6. What are the similar histories of conflict/ oppression and dis-infringement between your political ident(y)ies? The main repeating thread that comes up over and over again throughout my political identities is the issue of being othered and e x o t i c i z e d . In any new interactions, my heritage is something that gets questioned almost immediately – people struggle to place my ethnicity and my accent in a pre-conceived box. I love my cultural heritage and love talking about it, but what usually follows my answer is a heavy exoticization filled with assumptions about my being, with very little curiosity to actually know more about me and my identities. I’m an “interesting mix” that no one has ever heard of, but they don’t know and they don’t care to know what that entails. Similarly, people have claimed my sexuality and gender expression to be “edgy” – simply because they don’t understand it, because it does not fit into the binary straight/gay, male/female, that we’re brainwashed into. I have always been made to feel different due to my political identities, and even in attempts of appreciation, the result is usually assumptions, oversimplifications and exoticization of my being turning me into a fascinating artefact belonging in a museum.

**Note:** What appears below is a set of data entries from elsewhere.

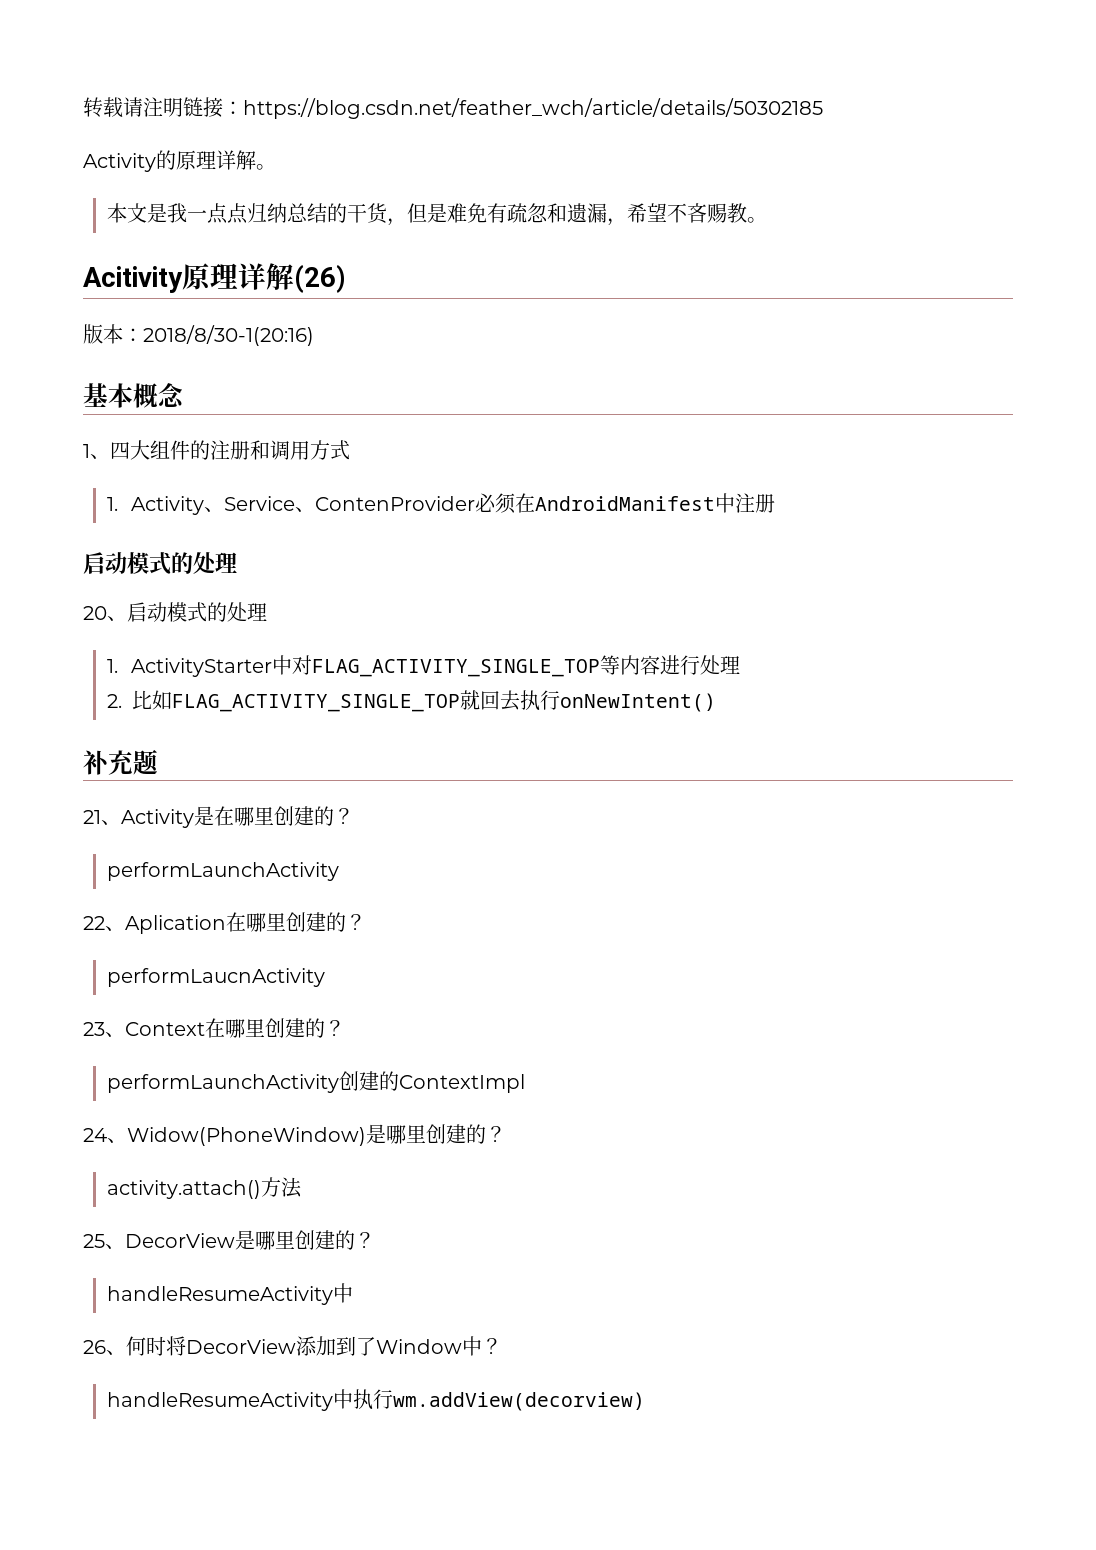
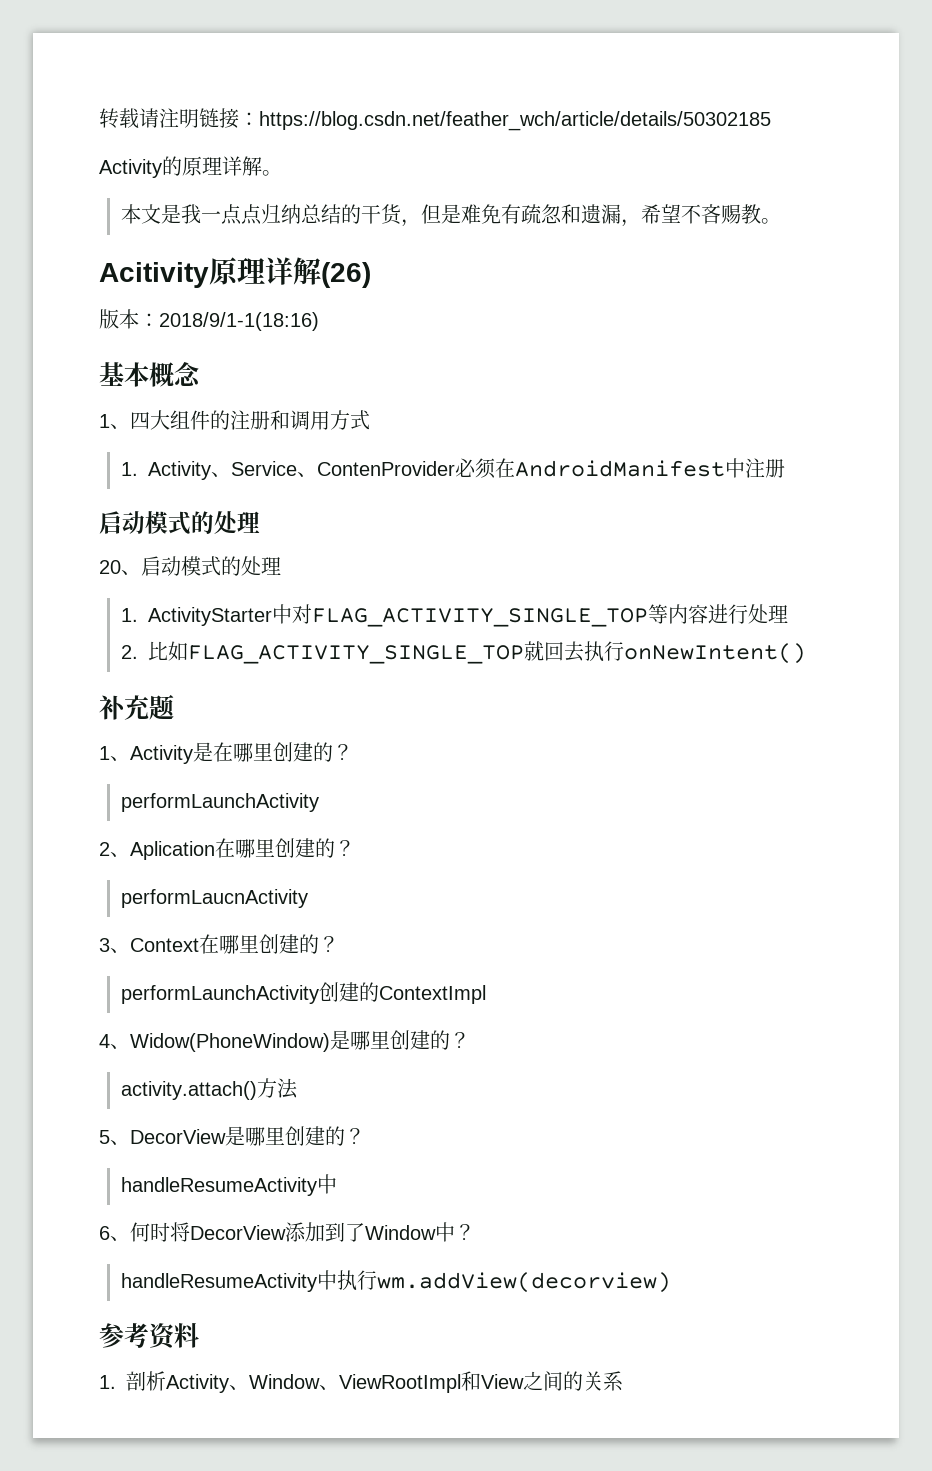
[143,325,314,346] 2018/8/30-1(20:16) -> [159,312,319,331] 2018/9/1-1(18:16)
[83,810,101,824] 21 -> [99,746,110,760] 1
[83,916,105,930] 22 -> [99,842,110,856] 2
[83,1022,105,1036] 23 -> [99,938,110,952] 3
[83,1128,107,1142] 24 -> [99,1034,110,1048] 4
[83,1234,105,1248] 25 -> [99,1130,110,1144] 5
[83,1340,106,1354] 26 -> [99,1226,110,1240] 6
(646, 1401) none -> [99,1323,199,1350] [99,1371,623,1393] // 参考资料 // 1.剖析Activity、Window、ViewRootImpl和View之间的关系

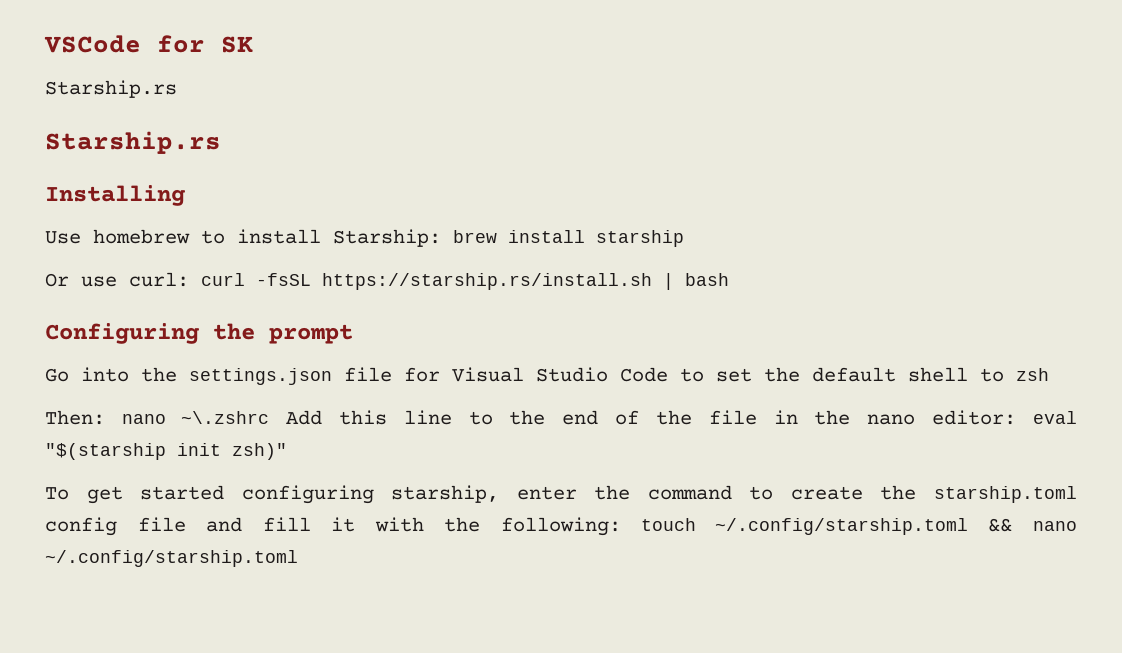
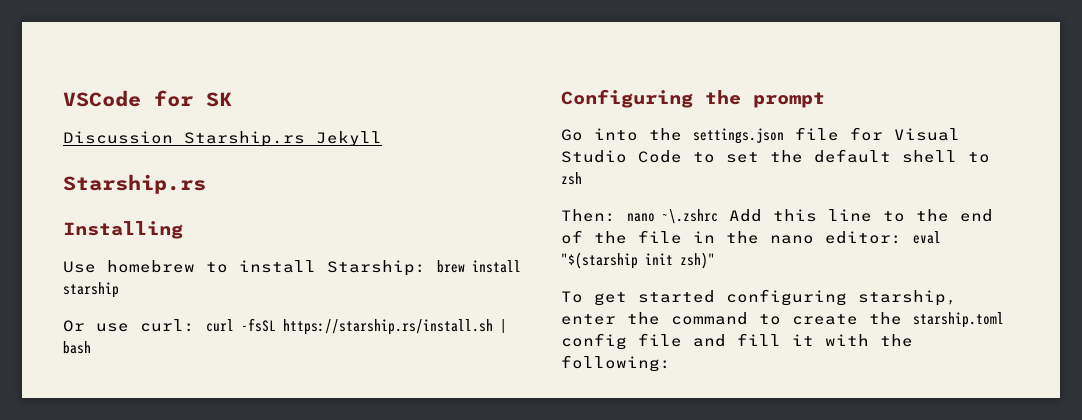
[45,80,177,98] Starship.rs -> [63,131,382,147] Discussion Starship.rs Jekyll
[641,518,1077,535] [45,550,298,567] touch ~/.config/starship.toml && nano ~/.config/starship.toml -> (671, 363) none

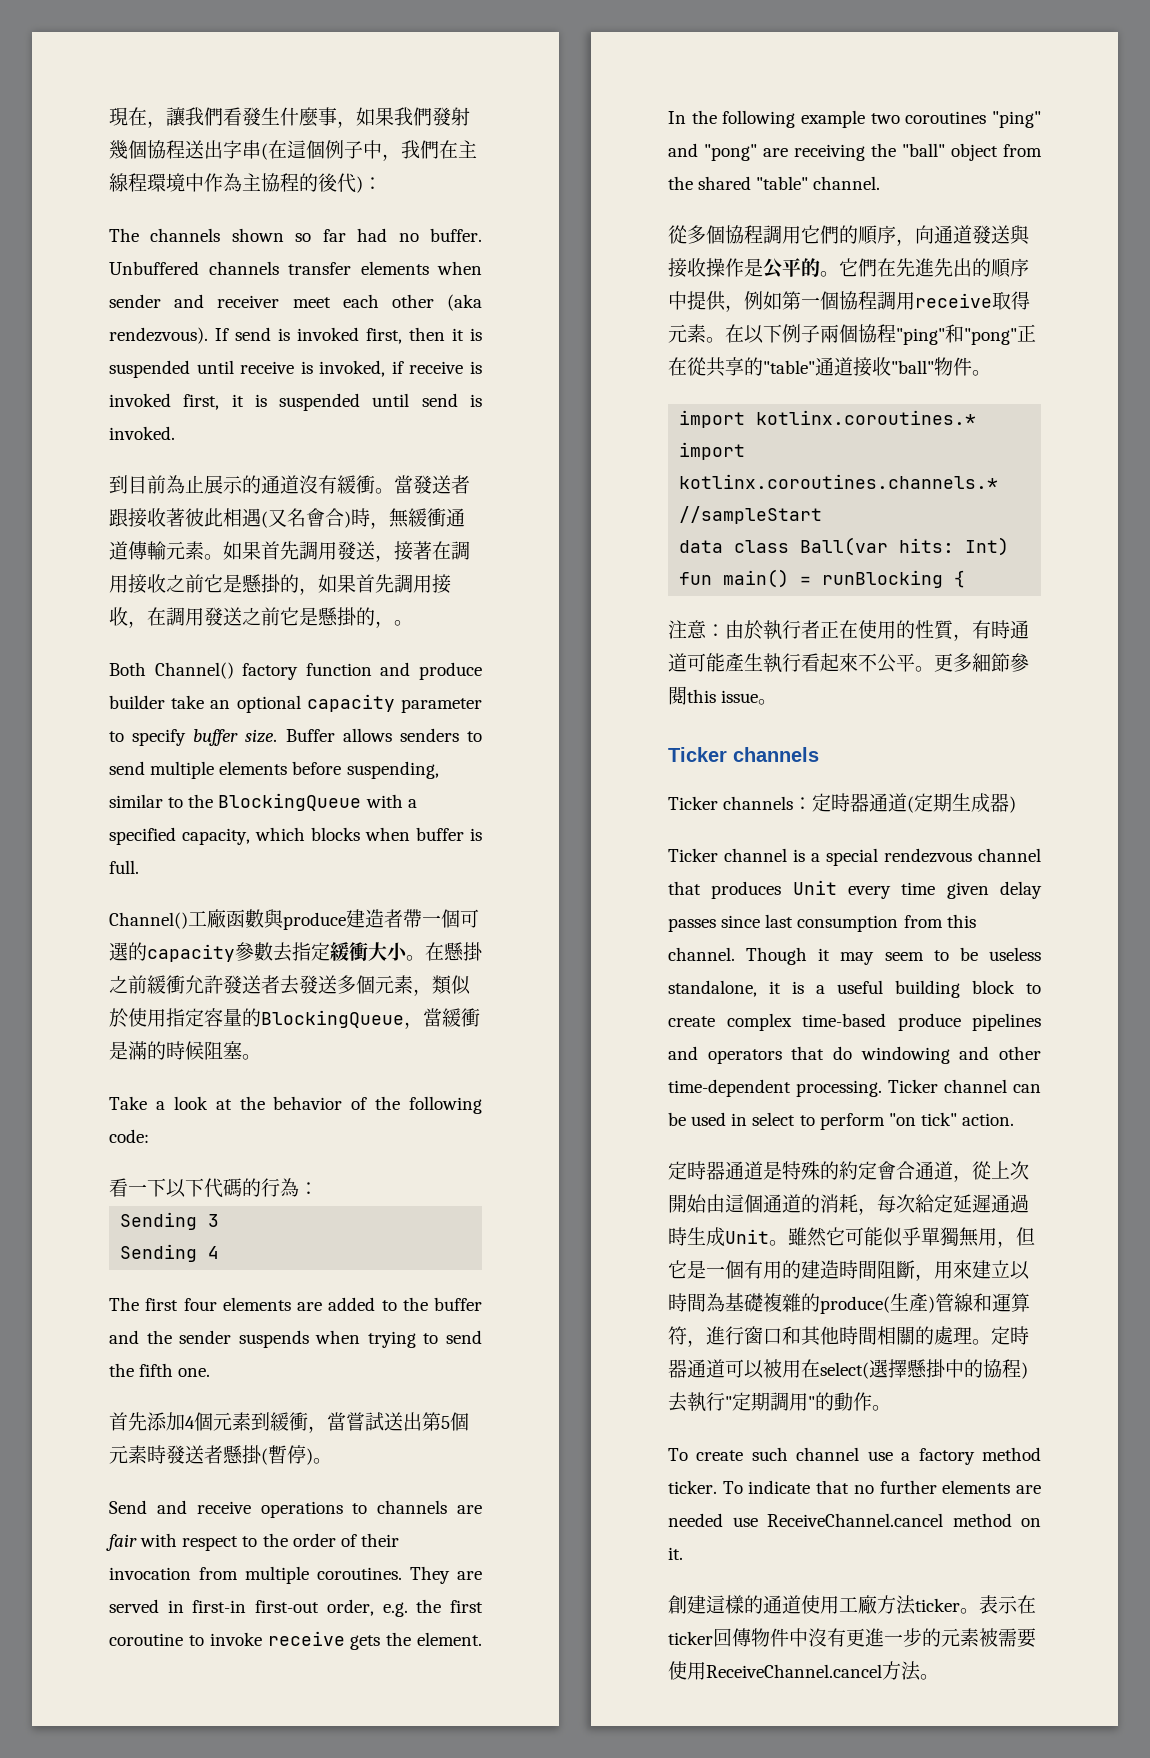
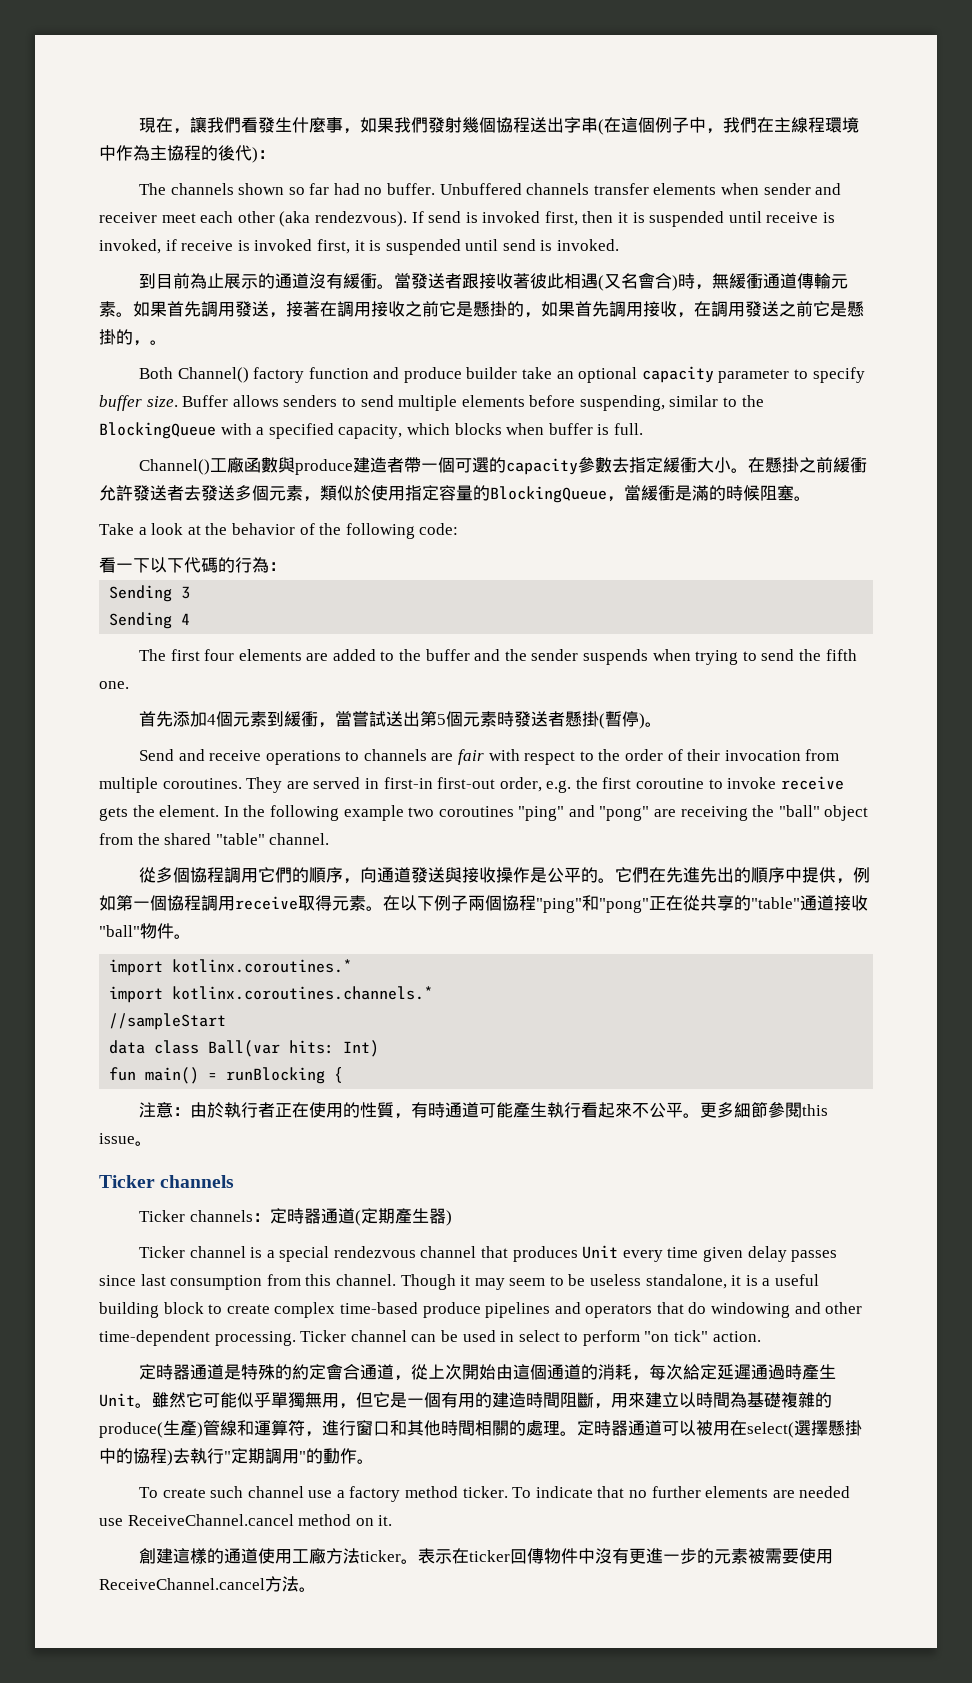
[952,793,991,813] 生成 -> [394,1208,429,1224] 產生
[687,1227,725,1247] 生成 -> [801,1364,836,1380] 產生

WHICH IDENTITY HAS INFORMED YOUR PERSPECTIVE OF YOURSELF MORE? When looking at how I perceive myself, I think it’s important to understand that my perception will always be biased and influenced by how I’m perceived by others. As hard as I try to repeat to myself the motto “don’t care about what others think, be yourself” everyday we are faced, especially as QTIPOCs, with others’ judgements, assumptions and perceived ideas. Thus, when looking at a perspective of myself, I need to recognise how my identity has been, and is, largely shaped by others’ perception of my identity. And in this my ethnic background, gender expression and sexuality come in place in different ways at different times. Thinking of how I was perceived and how I perceived myself growing up, I definitely think I was always associated with oddity and othering. I grew up in a small town in Italy, which was very conservative and very catholic. I grew up in a mixed race family, one of the very few ones in the entire town, following the Baha’i religion, an Iranian religion where the main goal is unity of humanity, and expressing my gender in a way that was very antithetical to the one of Western masculinity. Thus, when looking at which identity has informed my perspective of myself more, I find it impossible to discern all my different identities and the weight they carry according to the context. I’ve had interactions with gay men where my Asian identity was erased, and they imagined me as a dreamy Mediterranean Italian guy – which I was constantly reminded I was NOT in Italy. I’ve also had interactions where gay men immediately attached this image of submissive Asian guy looking for their white saviour. Despite my efforts to present myself in a holistic way, where my mixed race identity and my queerness are able to express their thousands of facets, others have reduced me way too often to a racial and/or sexual stereotype. The perspective I have of myself, and my identities, are constantly challenged by others’ expectations and assumptions; however, every day I find myself discovering new meanings and new aspects of my queerness and of my mixed race identity. My perception and my identity are on a constant flux, which can be draining and challenging but… so, so beautiful.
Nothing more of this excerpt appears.